Blancco, a provider of data erasure equipment and software, participated in a study looking for residual data on storage drives purchased on eBay. The effort found 15 percent of those devices still contained personally identifiable information, even after undergoing at least some form of data wiping.
According to a report recapping the study results, Blancco’s IT staff in the U.S., Germany, Finland and the U.K. bought 159 used drives – a mix of HDDs and SDDs – on eBay in September and October 2018. They were purchased randomly, except that none had been wiped using Blancco software.
The drives were analyzed by project partner Ontrack, a data recovery and destruction business. Ontrack staff in France, Germany, Poland and the U.K. used the company’s data recovery tools to look for residual information. Staff also noted which data wiping methods had been previously used – in most cases, the drives had been formatted.
Out of the 159 drives analyzed, some type of data was found on 66 of them. Of those, 25, or over 15 percent, contained personally identifiable information such as photos, birth certificates, names, email addresses and more.
According to a press release, one notable example was a drive from a software developer with a high-level government security clearance. It contained scanned images of family passports and birth certificates, curriculum vitae and financial records.
In other cases, drives contained 5 gigabytes of archived office email from a major travel company, 3 gigabytes of data from a cargo/freight company, 32,000 photos and other information from a music store, and photos and grades from students.

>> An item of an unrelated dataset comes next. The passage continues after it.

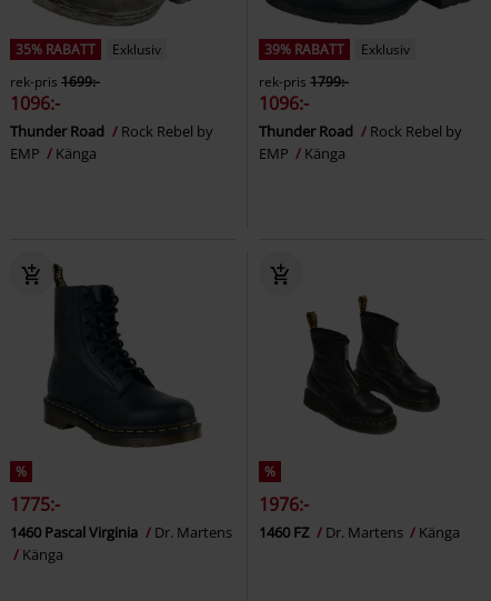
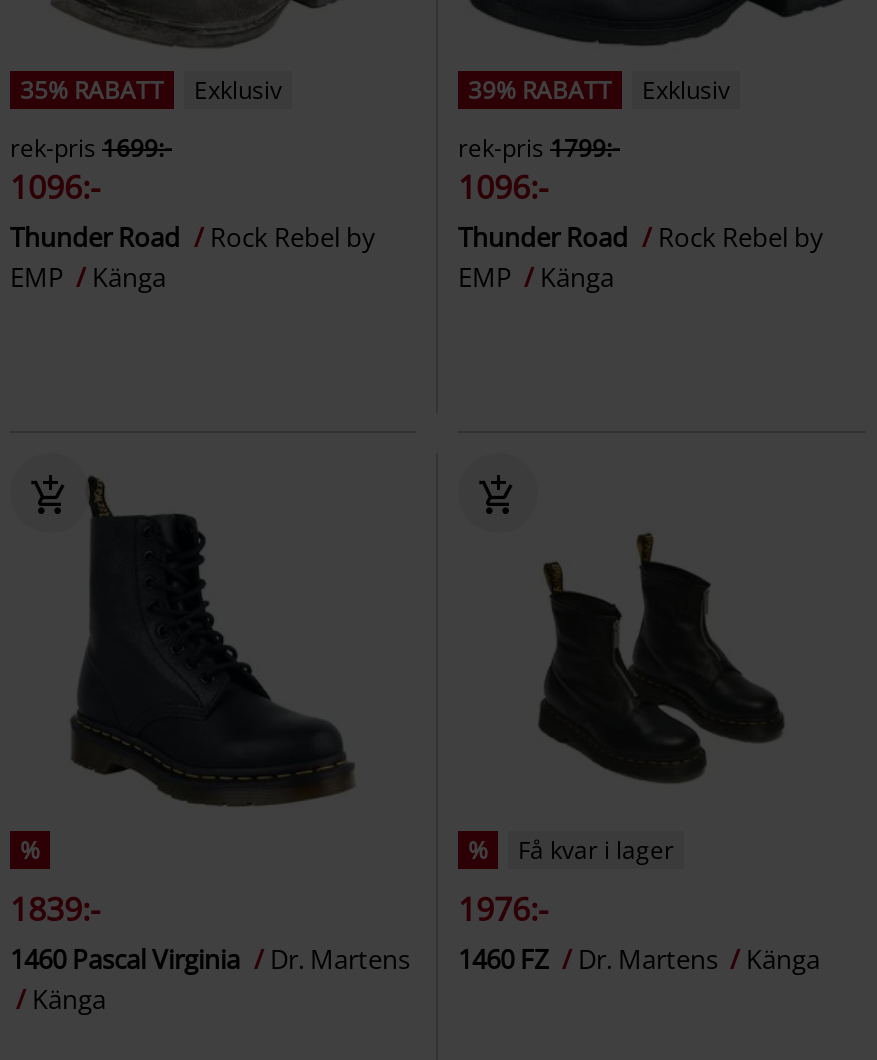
none -> [518,832,674,866] Få kvar i lager
[10,492,60,517] 1775:- -> [10,886,100,930] 1839:-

In March, Blancco released results of a survey of consumers asking them about their mobile device data security concerns. Among other findings, it noted that more than one-quarter of respondents were so concerned that their data would end up in the wrong hands that they wouldn’t trade-in their phones.
The residual data study was just one of a handful conducted recently. Two weeks ago, E-Scrap News wrote about one conducted by cyber security firm Rapid7 that found lots of personal information, including social security and credit card numbers, on used devices purchased in Wisconsin. The article also covered a study by Stellar Data Recovery, which found that 71 percent of used devices purchased in India has personally identifiable information on them.